The correlation of all the 18 differential rumen microbiota species and defferentially metabolites was performed using the Pearson correlation analysis. As shown in Fig. 10, Prevotella ruminicola 23, a member of Prevotella, was significantly negatively correlated with Trp-cys in Pyrimidine metabolism products and significantly positively correlated with Tropinone in Biosynthesis of secondary metabolites products.
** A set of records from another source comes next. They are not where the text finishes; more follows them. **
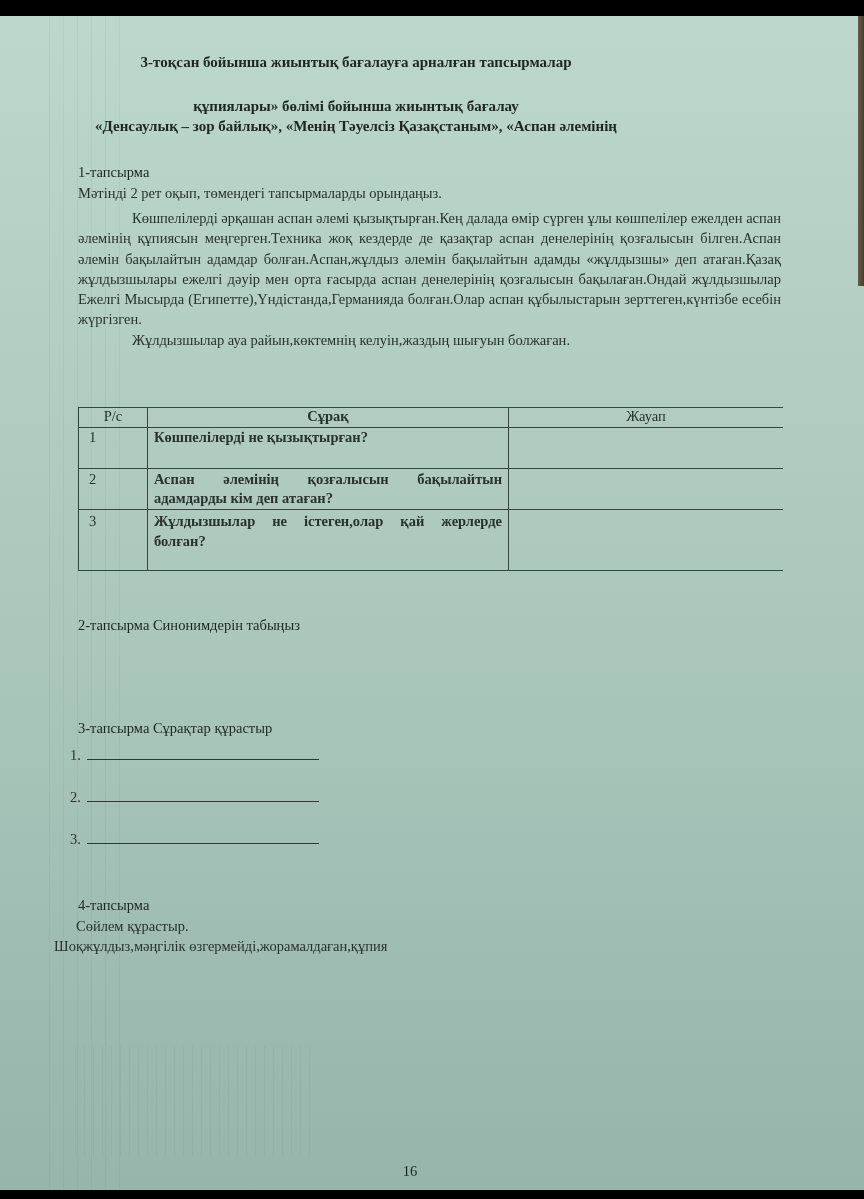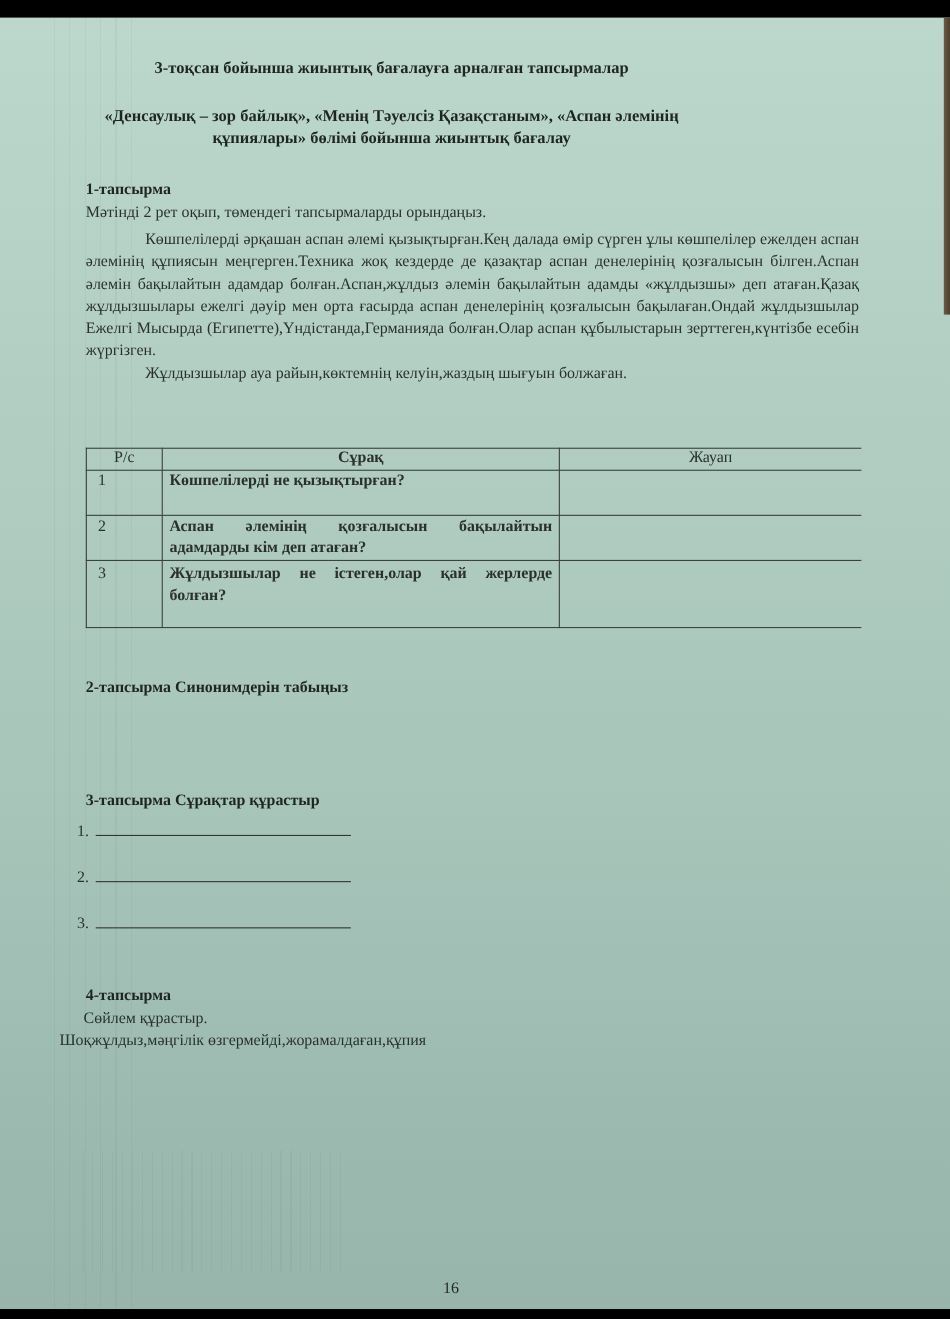--- a/index.html
+++ b/index.html
@@ -95,8 +95,8 @@
 
   <div class="title t1">3-тоқсан бойынша жиынтық бағалауға арналған тапсырмалар</div>
   <div class="title t2">
+    <div>құпиялары» бөлімі бойынша жиынтық бағалау</div>
     <div>«Денсаулық – зор байлық», «Менің Тәуелсіз Қазақстаным», «Аспан әлемінің</div>
-    <div>құпиялары» бөлімі бойынша жиынтық бағалау</div>
   </div>
 
   <div class="block bold task1-head">1-тапсырма</div>

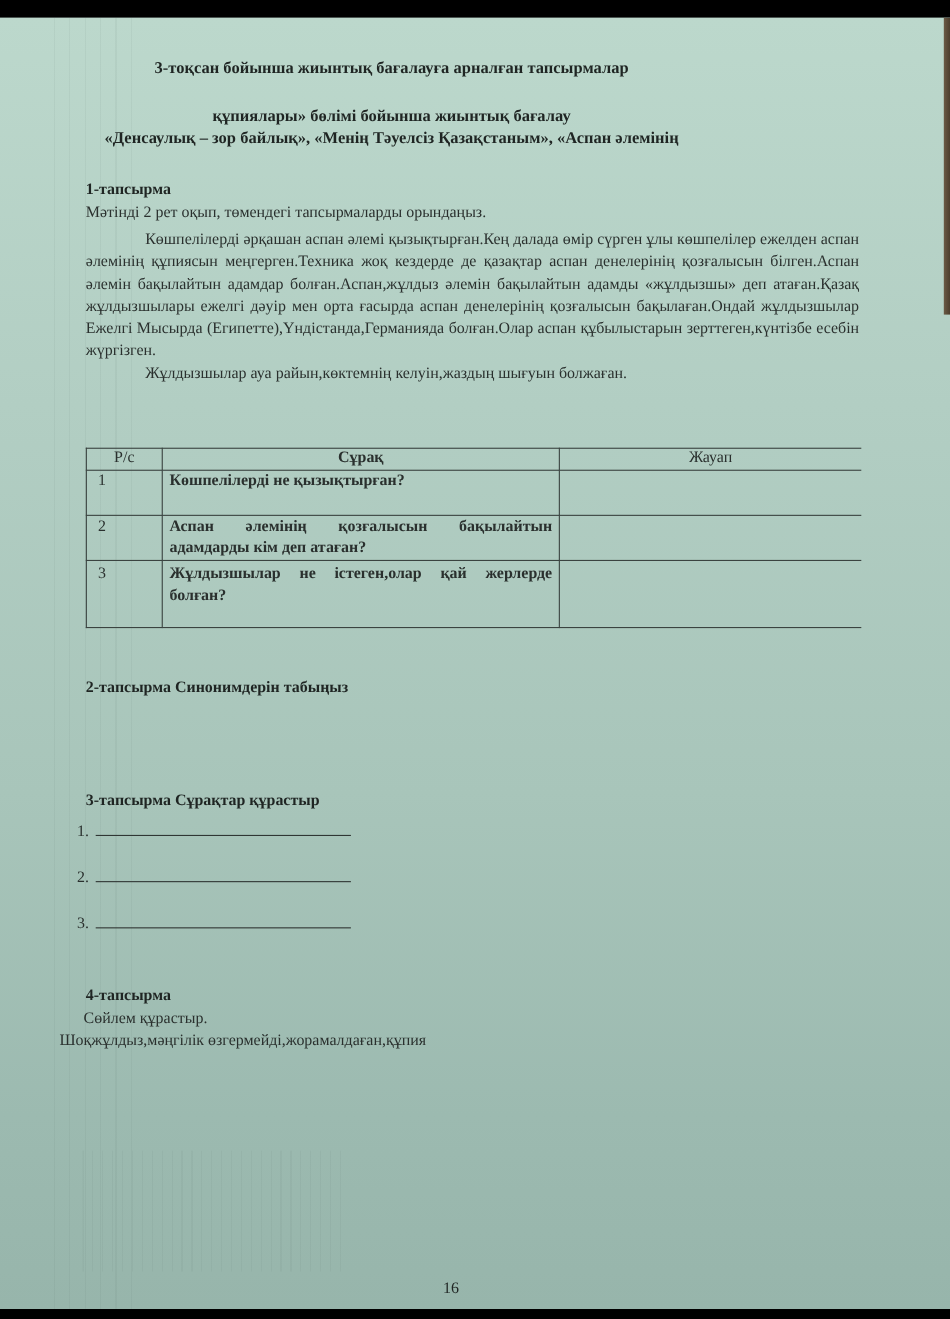--- a/index.html
+++ b/index.html
@@ -35,7 +35,7 @@
   .t1 { top: 38px; }
   .t2 { top: 80px; line-height: 20px; }
   .block { position: absolute; left: 78px; font-size: 14.5px; color: #2a302e; }
-  .bold { font-weight: bold; color: #1f2523; text-align: center; }
+  .bold { font-weight: normal; color: #1f2523; text-align: center; }
   .task1-head { top: 148px; }
   .task1-instr { top: 169px; }
   .para {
Ruminococcus sp, a member of the Ruminococcus, was significantly positively correlated with the L-Lysine in Lysine biosynthesis products. Ralstonia insidiosa was significantly positively correlated with L-glutathione, 2’-deoxycytidine, Homogentisic acid, L-glutathione, and metanephrine, but significantly negatively correlated with gamma-glu-cys. In summary, Prevotella ruminicola 23 primarily affects the enrichment of metabolites such as Trp-cys, Tropinone, and Adrenosterone, thereby influencing Nucleotide metabolism and Lipid metabolism. Ruminococcus sp, and Ralstonia insidiosa mainly affect the differential metabolites, such as L-lysine, metanephrine, and L-glutathione, thereby regulating Amino acid metabolism.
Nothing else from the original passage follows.